__REQUIRED ACTION__
Would you restate each line of the data below word for word, without its pictures?

__SUPPLIED DATA__
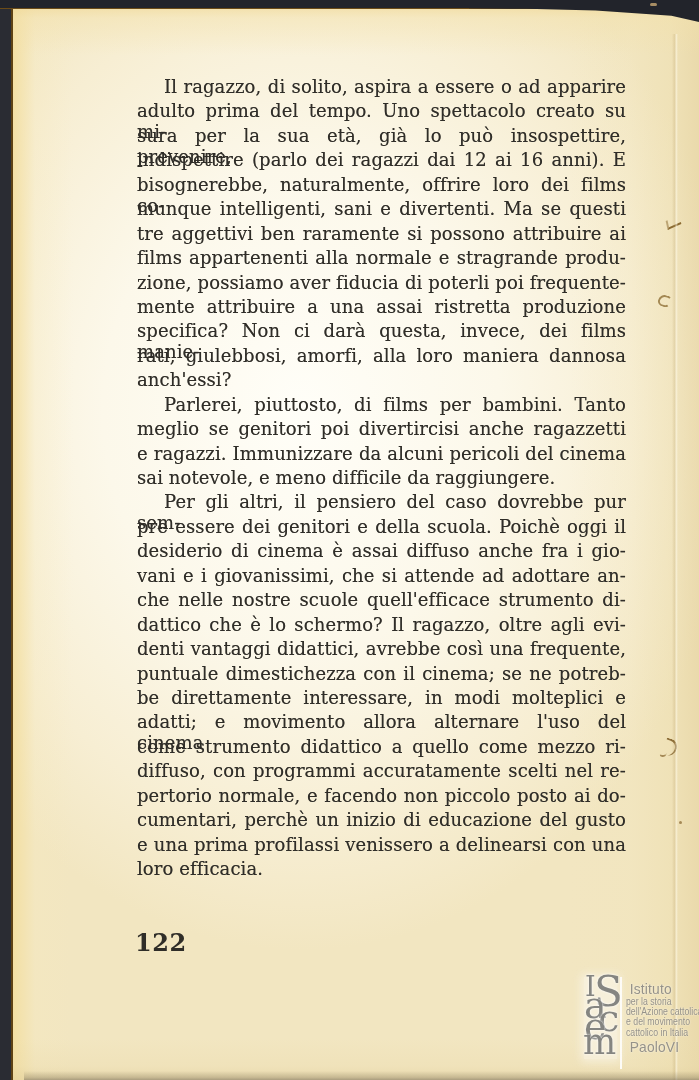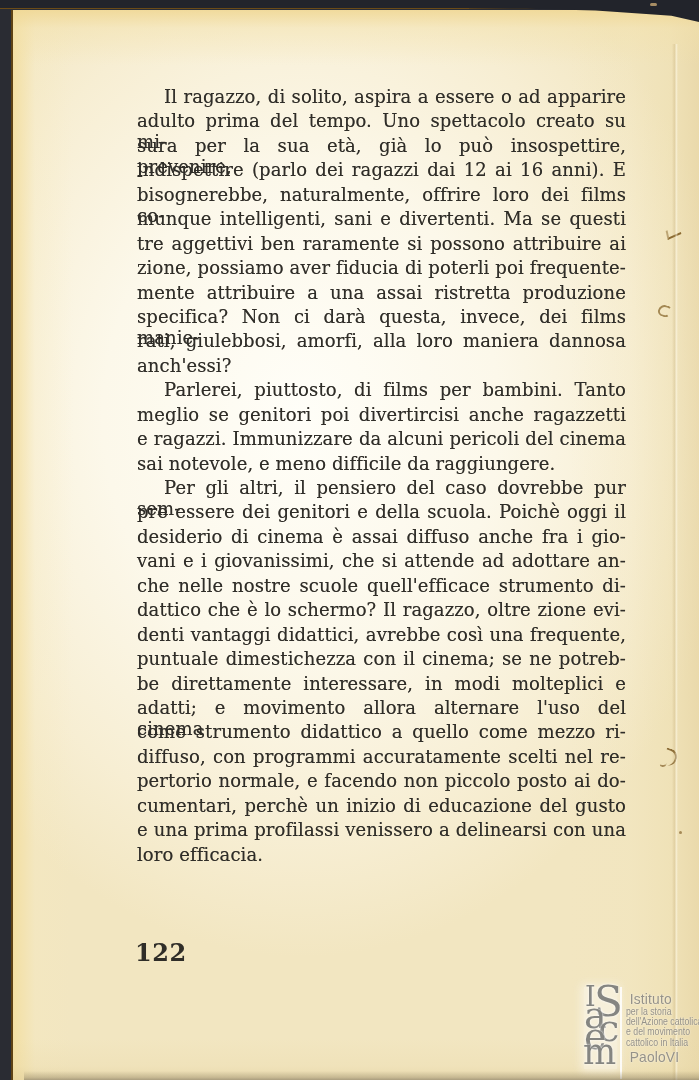"Il ragazzo, di solito, aspira" .paper { margin-top: 10px -> none }
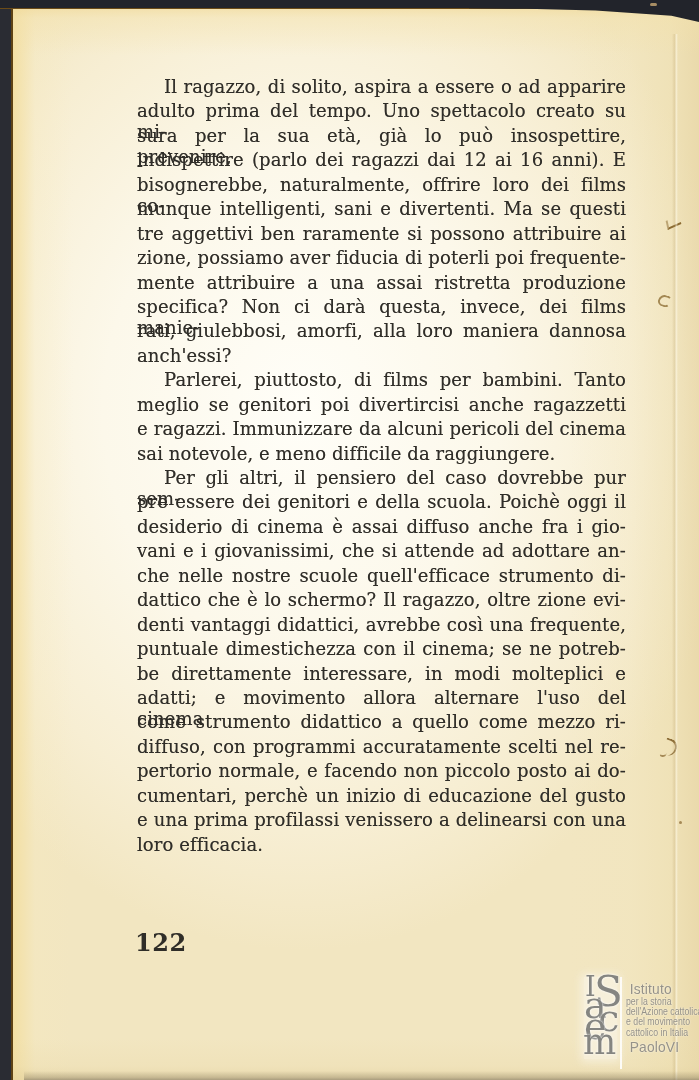"films appartenenti alla normale e" div.tl { html: none -> <div>films appartenenti alla normale e stragrande produ-</div> }
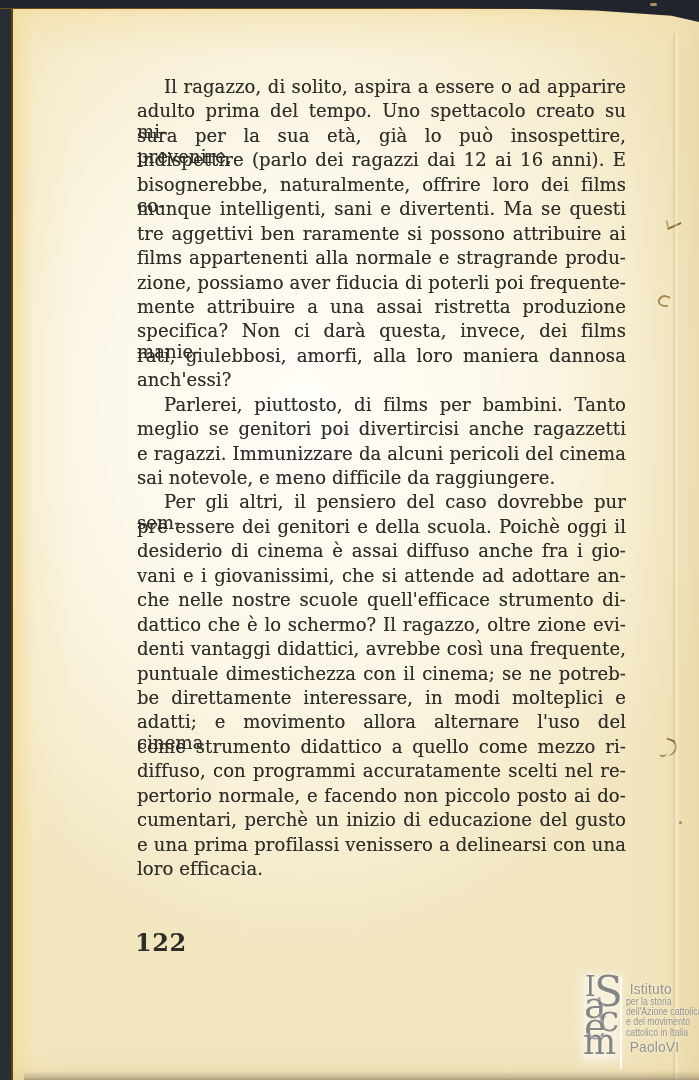"dattico che è lo schermo?" div.tl { text: zione -> agli }
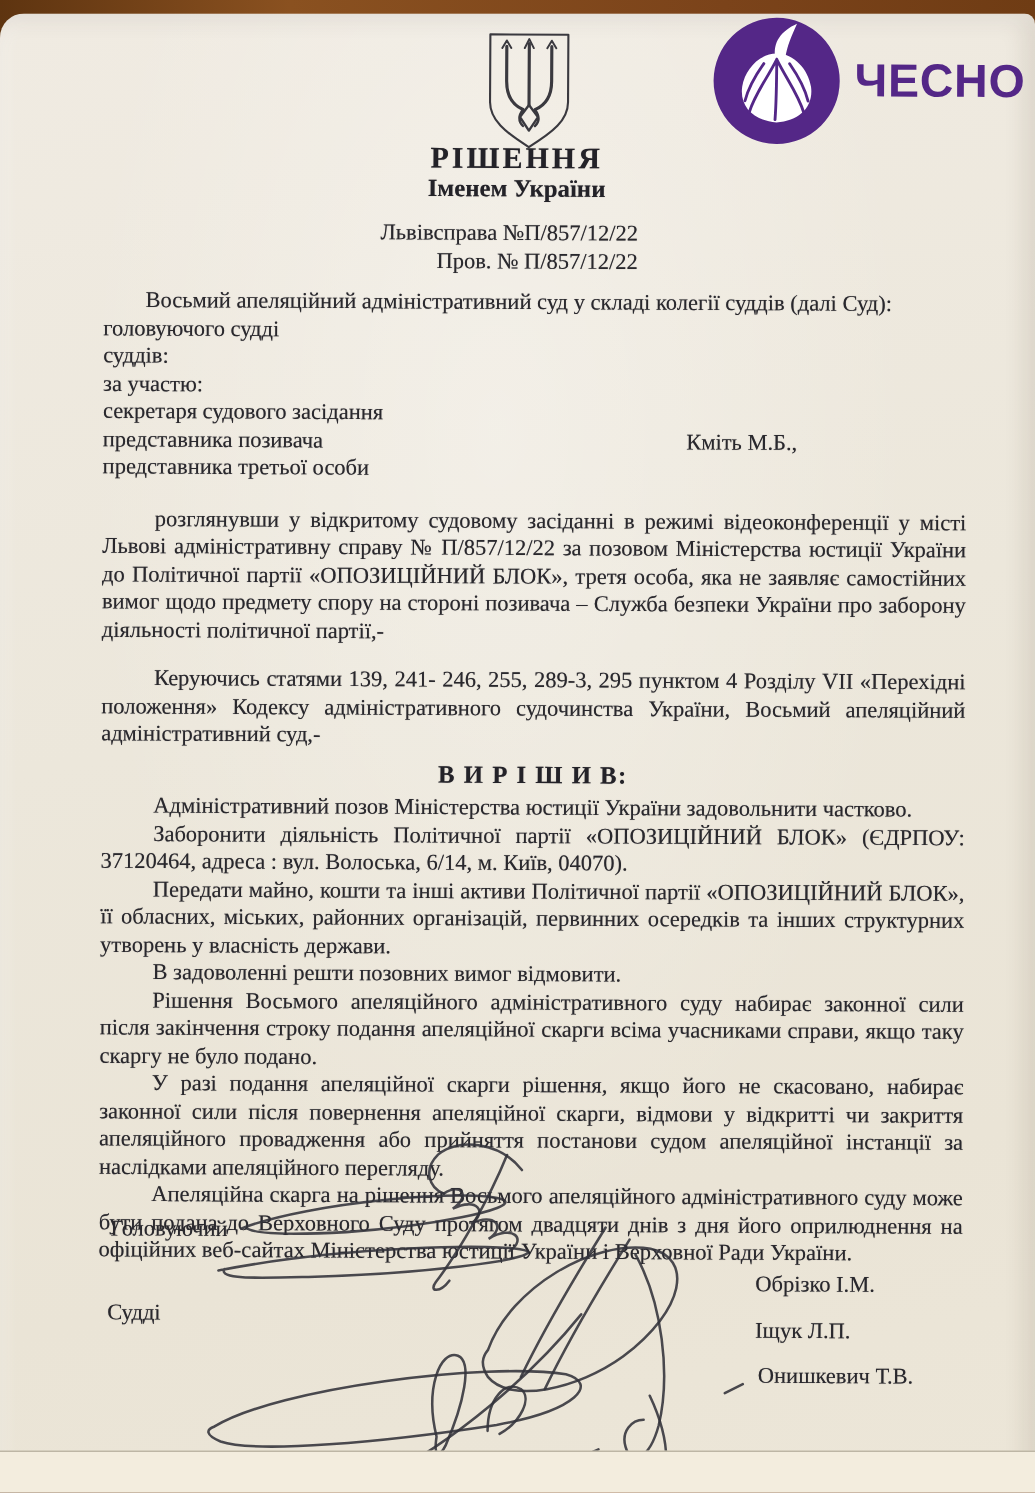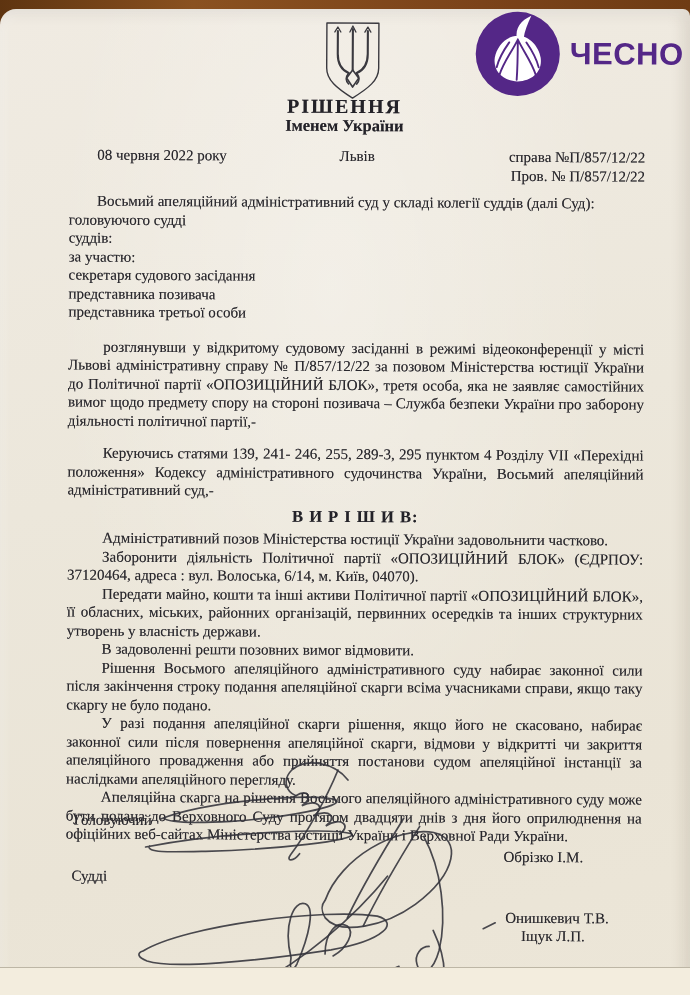"08 червня 2022 року" span.date-left { html: <span>08 червня 2022 року</span> -> none }
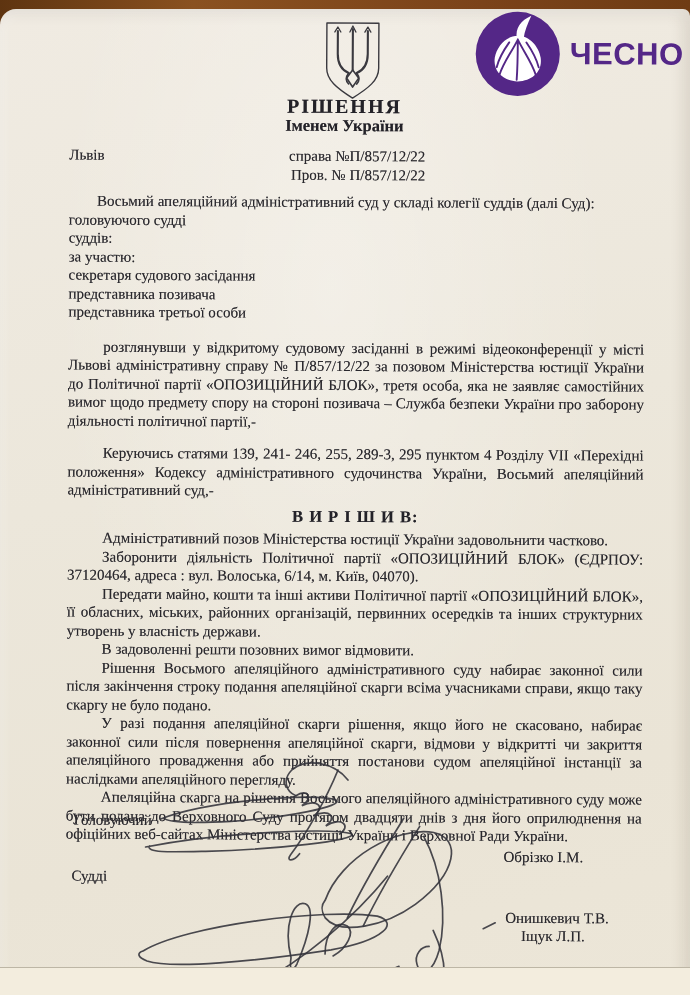"Львів" .date-city { text-align: left -> right }
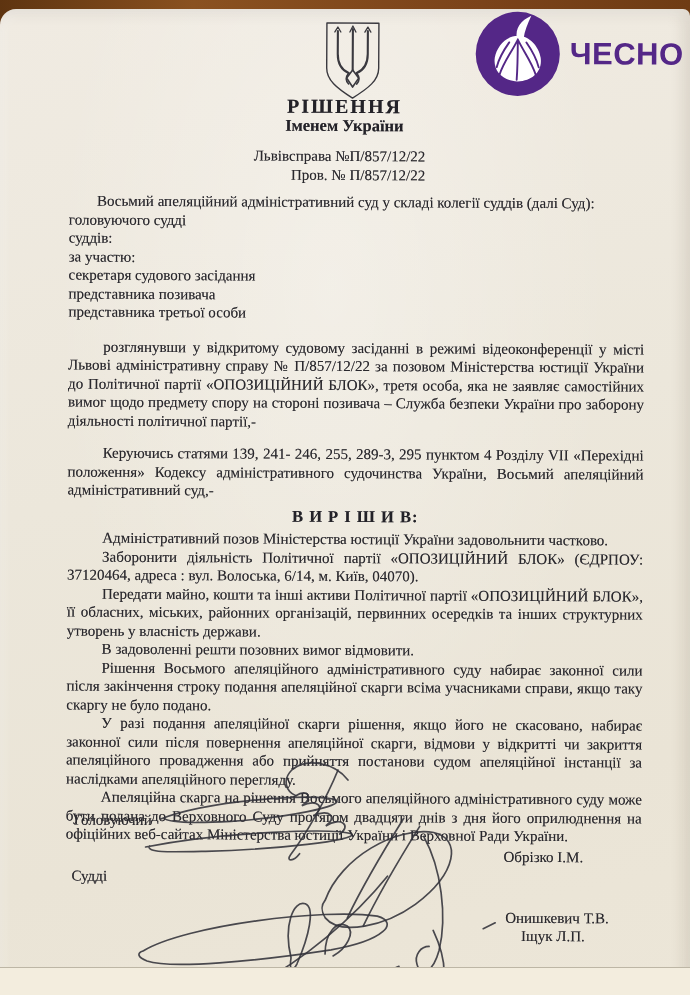"Кміть М.Б.," span { html: none -> <span>Кміть М.Б.,</span> }
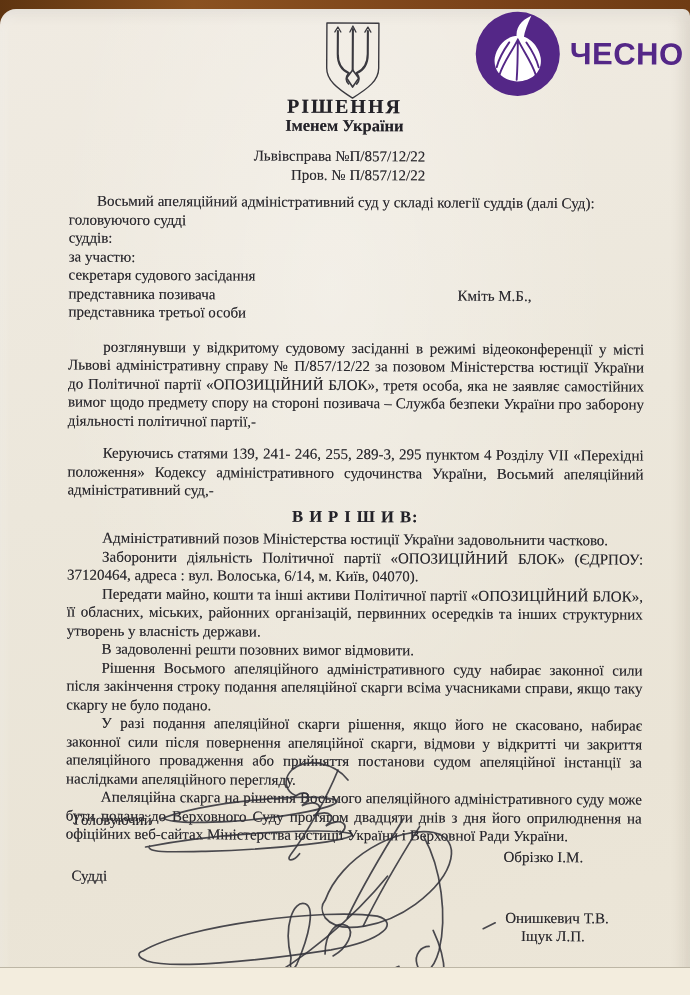"Іщук Л.П." .sig-name-2 { left: 456px -> 438px; margin-top: 48px -> none }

__ANSWER FOR THE TASK__
"Il ragazzo, di solito, aspira" .paper { margin-top: 10px -> none }
"films appartenenti alla normale e" div.tl { html: none -> <div>films appartenenti alla normale e stragrande produ-</div> }
"dattico che è lo schermo?" div.tl { text: zione -> agli }
"08 червня 2022 року" span.date-left { html: <span>08 червня 2022 року</span> -> none }
"Львів" .date-city { text-align: left -> right }
"Кміть М.Б.," span { html: none -> <span>Кміть М.Б.,</span> }
"Іщук Л.П." .sig-name-2 { left: 456px -> 438px; margin-top: 48px -> none }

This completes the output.